Un contexte d'essoufflement économique
Ce plan économique est déposé deux ans après l'arrivée au pouvoir du gouvernement de Philippe Couillard qui se doit de renverser la vapeur dans le contexte économique suivant : la croissance économique du produit intérieur brut (PIB) du Québec oscille autour de 1 % depuis 2014, alors qu'au même moment elle était de 2,5 % en Ontario et de 2,8 % en Colombie-Britannique.
Du côté des emplois, les libéraux avaient promis d'en créer 50 000 par année; dans les faits, le nombre d'emplois générés est en-deçà de 30 000.
En axant ses efforts sur l'innovation manufacturière, Québec dit s'atteler à une tâche importante, car le secteur manufacturier compte 10 000 entreprises et emploie 450 000 personnes dans la province. L'activité manufacturière représente 14 % du produit intérieur brut (PIB) du Québec. En 2000, c'était 21 %. Le recul est donc important.
Dominique Anglade affirme que le plan qui est présenté vient concrétiser différentes initiatives entreprises par le gouvernement, notamment celles de la stratégie maritime et du Plan Nord.

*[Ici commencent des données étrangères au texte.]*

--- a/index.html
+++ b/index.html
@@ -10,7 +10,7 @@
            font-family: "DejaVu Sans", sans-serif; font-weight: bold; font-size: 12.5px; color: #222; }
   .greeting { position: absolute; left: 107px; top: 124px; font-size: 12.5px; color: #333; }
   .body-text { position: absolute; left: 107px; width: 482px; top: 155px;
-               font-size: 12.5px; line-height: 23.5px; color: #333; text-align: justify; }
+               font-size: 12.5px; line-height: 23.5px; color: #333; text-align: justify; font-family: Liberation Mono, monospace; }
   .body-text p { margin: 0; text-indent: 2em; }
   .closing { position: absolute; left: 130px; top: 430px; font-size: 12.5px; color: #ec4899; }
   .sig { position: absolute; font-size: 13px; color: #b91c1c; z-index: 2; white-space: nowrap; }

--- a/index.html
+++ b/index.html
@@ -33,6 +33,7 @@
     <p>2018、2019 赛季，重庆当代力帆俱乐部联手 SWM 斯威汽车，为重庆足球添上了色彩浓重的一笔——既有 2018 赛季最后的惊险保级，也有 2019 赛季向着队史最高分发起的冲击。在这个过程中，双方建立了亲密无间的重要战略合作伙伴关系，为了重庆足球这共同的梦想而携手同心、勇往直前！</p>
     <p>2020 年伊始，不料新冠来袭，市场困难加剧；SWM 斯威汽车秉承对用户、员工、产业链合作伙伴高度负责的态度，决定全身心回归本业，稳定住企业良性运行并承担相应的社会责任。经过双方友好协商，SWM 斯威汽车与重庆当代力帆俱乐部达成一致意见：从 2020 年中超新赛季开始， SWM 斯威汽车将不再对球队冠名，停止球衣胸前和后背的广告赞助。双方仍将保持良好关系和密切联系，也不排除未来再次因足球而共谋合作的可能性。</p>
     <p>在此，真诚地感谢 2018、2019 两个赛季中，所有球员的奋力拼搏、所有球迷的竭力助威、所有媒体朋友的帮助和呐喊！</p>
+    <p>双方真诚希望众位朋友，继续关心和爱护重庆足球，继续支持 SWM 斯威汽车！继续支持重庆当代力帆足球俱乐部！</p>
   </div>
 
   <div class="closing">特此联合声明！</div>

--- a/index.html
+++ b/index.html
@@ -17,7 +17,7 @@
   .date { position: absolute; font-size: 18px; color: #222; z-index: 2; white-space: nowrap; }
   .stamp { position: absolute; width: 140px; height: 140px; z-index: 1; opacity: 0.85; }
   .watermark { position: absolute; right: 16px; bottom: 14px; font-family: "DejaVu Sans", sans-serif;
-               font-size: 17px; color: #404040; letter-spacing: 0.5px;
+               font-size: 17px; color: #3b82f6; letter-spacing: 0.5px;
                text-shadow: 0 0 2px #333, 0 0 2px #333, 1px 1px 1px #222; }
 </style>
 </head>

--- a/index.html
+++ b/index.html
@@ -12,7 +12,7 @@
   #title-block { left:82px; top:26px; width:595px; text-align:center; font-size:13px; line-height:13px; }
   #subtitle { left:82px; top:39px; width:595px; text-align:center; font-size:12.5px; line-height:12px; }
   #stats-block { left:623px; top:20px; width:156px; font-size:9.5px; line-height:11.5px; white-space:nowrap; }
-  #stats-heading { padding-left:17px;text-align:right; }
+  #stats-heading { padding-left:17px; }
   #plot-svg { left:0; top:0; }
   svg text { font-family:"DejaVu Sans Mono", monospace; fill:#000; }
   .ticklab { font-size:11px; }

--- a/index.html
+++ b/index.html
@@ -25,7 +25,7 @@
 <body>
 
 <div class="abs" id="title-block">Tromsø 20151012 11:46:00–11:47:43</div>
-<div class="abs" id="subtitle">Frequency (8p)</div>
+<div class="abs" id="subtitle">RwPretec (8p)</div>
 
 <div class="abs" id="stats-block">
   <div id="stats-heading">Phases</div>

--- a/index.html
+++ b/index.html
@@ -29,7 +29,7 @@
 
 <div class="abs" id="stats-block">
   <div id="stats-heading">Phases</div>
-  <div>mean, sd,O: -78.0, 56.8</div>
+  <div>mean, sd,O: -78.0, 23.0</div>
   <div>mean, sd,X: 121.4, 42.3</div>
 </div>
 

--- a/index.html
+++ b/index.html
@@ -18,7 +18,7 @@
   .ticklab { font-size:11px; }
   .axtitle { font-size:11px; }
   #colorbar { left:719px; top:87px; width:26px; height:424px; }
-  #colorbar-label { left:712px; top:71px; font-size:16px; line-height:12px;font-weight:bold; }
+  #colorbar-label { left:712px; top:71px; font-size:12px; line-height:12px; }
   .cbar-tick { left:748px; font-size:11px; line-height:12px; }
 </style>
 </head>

Un virage client chez Investissement Québec
La ministre Anglade affirme en outre que ce plan est destiné à accroître les transformations chez Investissement Québec afin qu'on y soit plus « proactif sur le terrain, afin de démarcher de nouveaux projets ».
Pierre Gabriel Côté, un industriel au passé d'homme d'affaires, affirme avoir commencé à changer « la culture et le style » d'Investissement Québec, qu'il dirige depuis un an. « Ce sont les besoins de nos clients qui nous ont fait agir dans ce sens-là », explique-t-il.
M. Côté explique qu'il est dans la nature d'Investissement Québec d'avoir du « capital patient ». « On prend plus de risques », dit-il. Mais à lui seul, Investissement Québec ne peut relancer l'économie et, à ce chapitre, « là où le bât blesse, c'est dans les investissements privés, affirme Pierre Gabriel Côté. Il y a beaucoup de retenue à sortir les capitaux des entreprises pour investir ».
Des louanges et des critiques
Le Conseil du patronat du Québec (CPQ) approuve la stratégie élaborée par Québec. « Nous attendons maintenant le dévoilement des différentes initiatives, qui seront communiquées par le gouvernement au cours des prochains mois, notamment en matière d'exportations et de stratégie numérique », a déclaré Yves-Thomas Dorval, PDG du CPQ.
Le président et chef de la direction de la Chambre de commerce du Montréal métropolitain, Michel Leblanc, y va aussi d'une réaction favorable tout en soulignant que « les indicateurs continuent de révéler que nos entreprises sous-investissent, et cela se traduit par un retard structurel en matière de productivité ». M. Leblanc affirme que le secteur manufacturier doit accroître sa productivité en se modernisant, mais aussi en développant de nouveaux modèles d'affaires.
La Fédération canadienne de l'entreprise indépendante (FCEI) accueille favorablement la nouvelle approche préconisée par Investissement Québec.
« Il est important de donner un coup de pouce à nos manufacturiers pour qu'ils puissent profiter pleinement du contexte économique favorable lié notamment au rythme de croissance de l'économie américaine, à la faiblesse du dollar canadien, aux prix avantageux de l'énergie et au potentiel des nouveaux accords de libre-échange », a commenté Martine Hébert, vice-présidente principale de la FCEI.
Du côté de l'opposition, le chef de la Coalition avenir Québec (CAQ), François Legault, dit avoir lu le document à deux reprises et a déploré n'y avoir trouvé « aucun objectif, aucune cible ».